_PROBLEM REQUIREMENTS:_ Scan the material for the string "custom" and copy out every line in which it occurs.

------

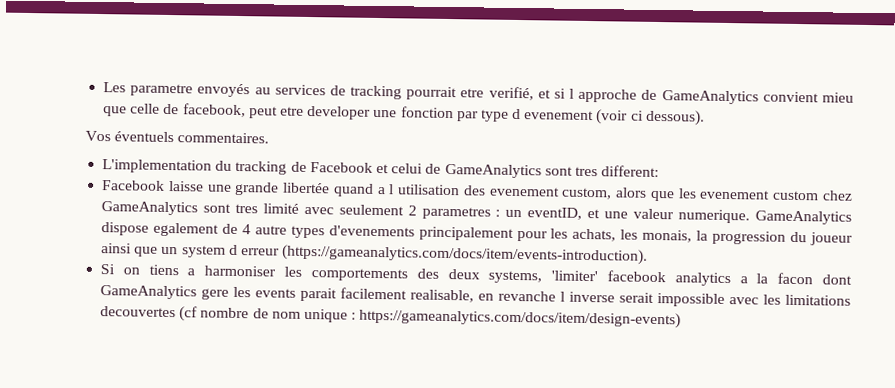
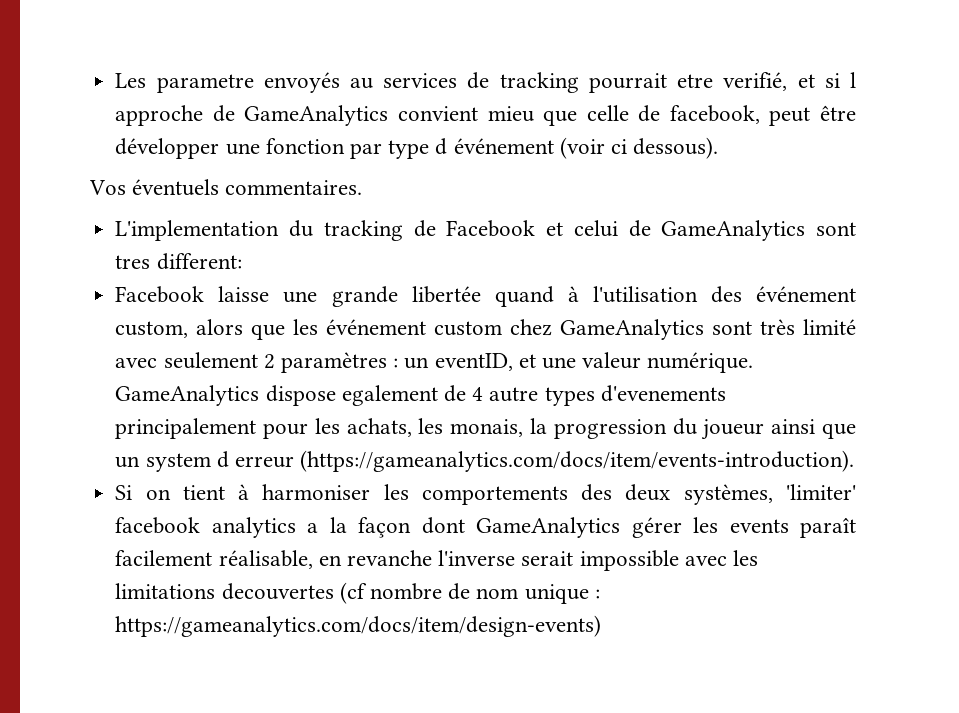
- Les parametre envoyés au services de tracking pourrait etre verifié, et si l approche de GameAnalytics convient mieu que celle de facebook, peut etre developer une fonction par type d evenement (voir ci dessous).
+ Les parametre envoyés au services de tracking pourrait etre verifié, et si l approche de GameAnalytics convient mieu que celle de facebook, peut être développer une fonction par type d événement (voir ci dessous).
- Facebook laisse une grande libertée quand a l utilisation des evenement custom, alors que les evenement custom chez GameAnalytics sont tres limité avec seulement 2 parametres : un eventID, et une valeur numerique.
+ Facebook laisse une grande libertée quand à l'utilisation des événement custom, alors que les événement custom chez GameAnalytics sont très limité avec seulement 2 paramètres : un eventID, et une valeur numérique.
- Si on tiens a harmoniser les comportements des deux systems, 'limiter' facebook analytics a la facon dont GameAnalytics gere les events parait facilement realisable, en revanche l inverse serait impossible avec les limitations decouvertes (cf nombre de nom unique : https://gameanalytics.com/docs/item/design-events)
+ Si on tient à harmoniser les comportements des deux systèmes, 'limiter' facebook analytics a la façon dont GameAnalytics gérer les events paraît facilement réalisable, en revanche l'inverse serait impossible avec les limitations decouvertes (cf nombre de nom unique : https://gameanalytics.com/docs/item/design-events)

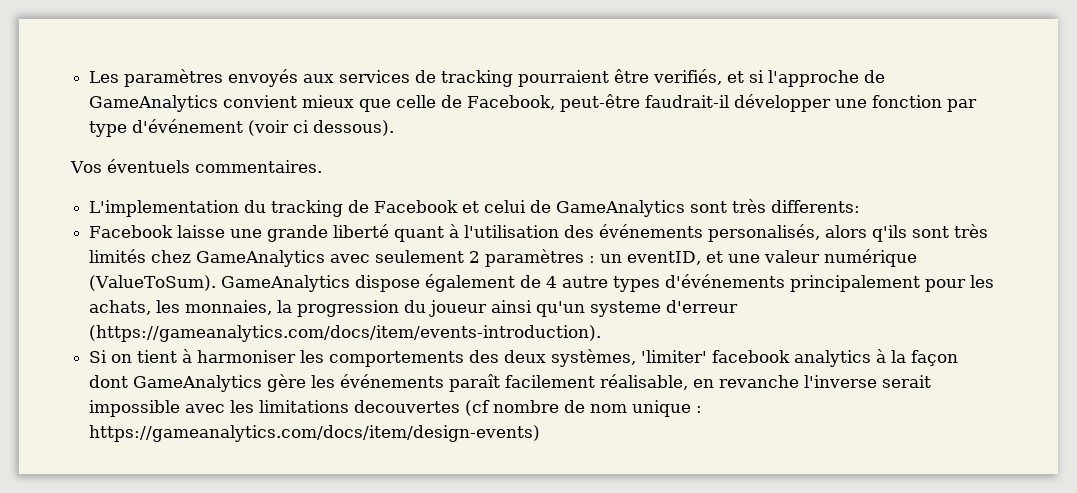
- Les parametre envoyés au services de tracking pourrait etre verifié, et si l approche de GameAnalytics convient mieu que celle de facebook, peut être développer une fonction par type d événement (voir ci dessous).
+ Les paramètres envoyés aux services de tracking pourraient être verifiés, et si l'approche de GameAnalytics convient mieux que celle de Facebook, peut-être faudrait-il développer une fonction par type d'événement (voir ci dessous).
- L'implementation du tracking de Facebook et celui de GameAnalytics sont tres different:
+ L'implementation du tracking de Facebook et celui de GameAnalytics sont très differents:
- Facebook laisse une grande libertée quand à l'utilisation des événement custom, alors que les événement custom chez GameAnalytics sont très limité avec seulement 2 paramètres : un eventID, et une valeur numérique.
+ Facebook laisse une grande liberté quant à l'utilisation des événements personalisés, alors q'ils sont très limités chez GameAnalytics avec seulement 2 paramètres : un eventID, et une valeur numérique (ValueToSum).
- GameAnalytics dispose egalement de 4 autre types d'evenements principalement pour les achats, les monais, la progression du joueur ainsi que un system d erreur (https://gameanalytics.com/docs/item/events-introduction).
+ GameAnalytics dispose également de 4 autre types d'événements principalement pour les achats, les monnaies, la progression du joueur ainsi qu'un systeme d'erreur (https://gameanalytics.com/docs/item/events-introduction).
- Si on tient à harmoniser les comportements des deux systèmes, 'limiter' facebook analytics a la façon dont GameAnalytics gérer les events paraît facilement réalisable, en revanche l'inverse serait impossible avec les limitations decouvertes (cf nombre de nom unique : https://gameanalytics.com/docs/item/design-events)
+ Si on tient à harmoniser les comportements des deux systèmes, 'limiter' facebook analytics à la façon dont GameAnalytics gère les événements paraît facilement réalisable, en revanche l'inverse serait impossible avec les limitations decouvertes (cf nombre de nom unique : https://gameanalytics.com/docs/item/design-events)

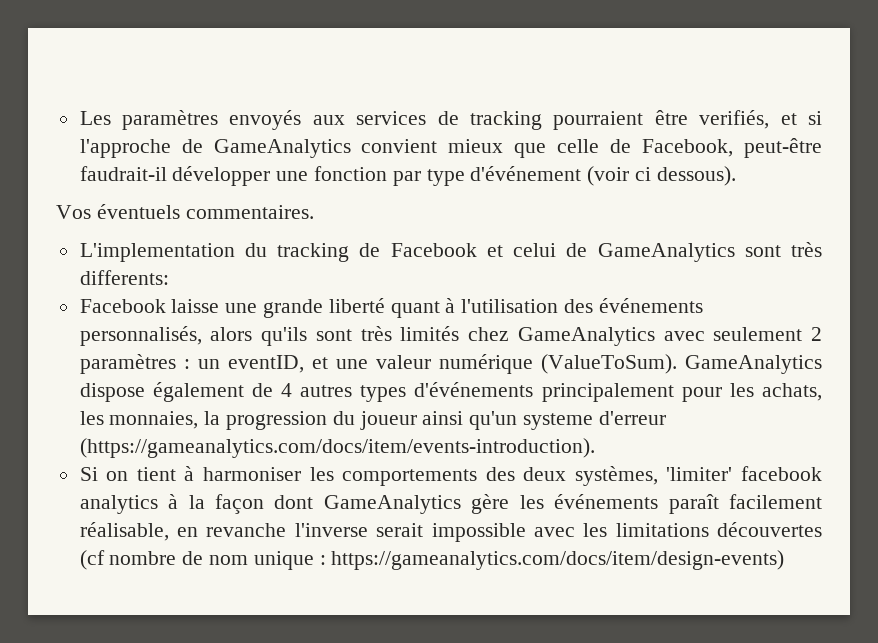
- Facebook laisse une grande liberté quant à l'utilisation des événements personalisés, alors q'ils sont très limités chez GameAnalytics avec seulement 2 paramètres : un eventID, et une valeur numérique (ValueToSum).
+ Facebook laisse une grande liberté quant à l'utilisation des événements personnalisés, alors qu'ils sont très limités chez GameAnalytics avec seulement 2 paramètres : un eventID, et une valeur numérique (ValueToSum).
- GameAnalytics dispose également de 4 autre types d'événements principalement pour les achats, les monnaies, la progression du joueur ainsi qu'un systeme d'erreur (https://gameanalytics.com/docs/item/events-introduction).
+ GameAnalytics dispose également de 4 autres types d'événements principalement pour les achats, les monnaies, la progression du joueur ainsi qu'un systeme d'erreur (https://gameanalytics.com/docs/item/events-introduction).
- Si on tient à harmoniser les comportements des deux systèmes, 'limiter' facebook analytics à la façon dont GameAnalytics gère les événements paraît facilement réalisable, en revanche l'inverse serait impossible avec les limitations decouvertes (cf nombre de nom unique : https://gameanalytics.com/docs/item/design-events)
+ Si on tient à harmoniser les comportements des deux systèmes, 'limiter' facebook analytics à la façon dont GameAnalytics gère les événements paraît facilement réalisable, en revanche l'inverse serait impossible avec les limitations découvertes (cf nombre de nom unique : https://gameanalytics.com/docs/item/design-events)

------

_OUTPUT OF THE TASK:_
- Facebook laisse une grande libertée quand a l utilisation des evenement custom, alors que les evenement custom chez GameAnalytics sont tres limité avec seulement 2 parametres : un eventID, et une valeur numerique.
+ Facebook laisse une grande libertée quand à l'utilisation des événement custom, alors que les événement custom chez GameAnalytics sont très limité avec seulement 2 paramètres : un eventID, et une valeur numérique.
- Facebook laisse une grande libertée quand à l'utilisation des événement custom, alors que les événement custom chez GameAnalytics sont très limité avec seulement 2 paramètres : un eventID, et une valeur numérique.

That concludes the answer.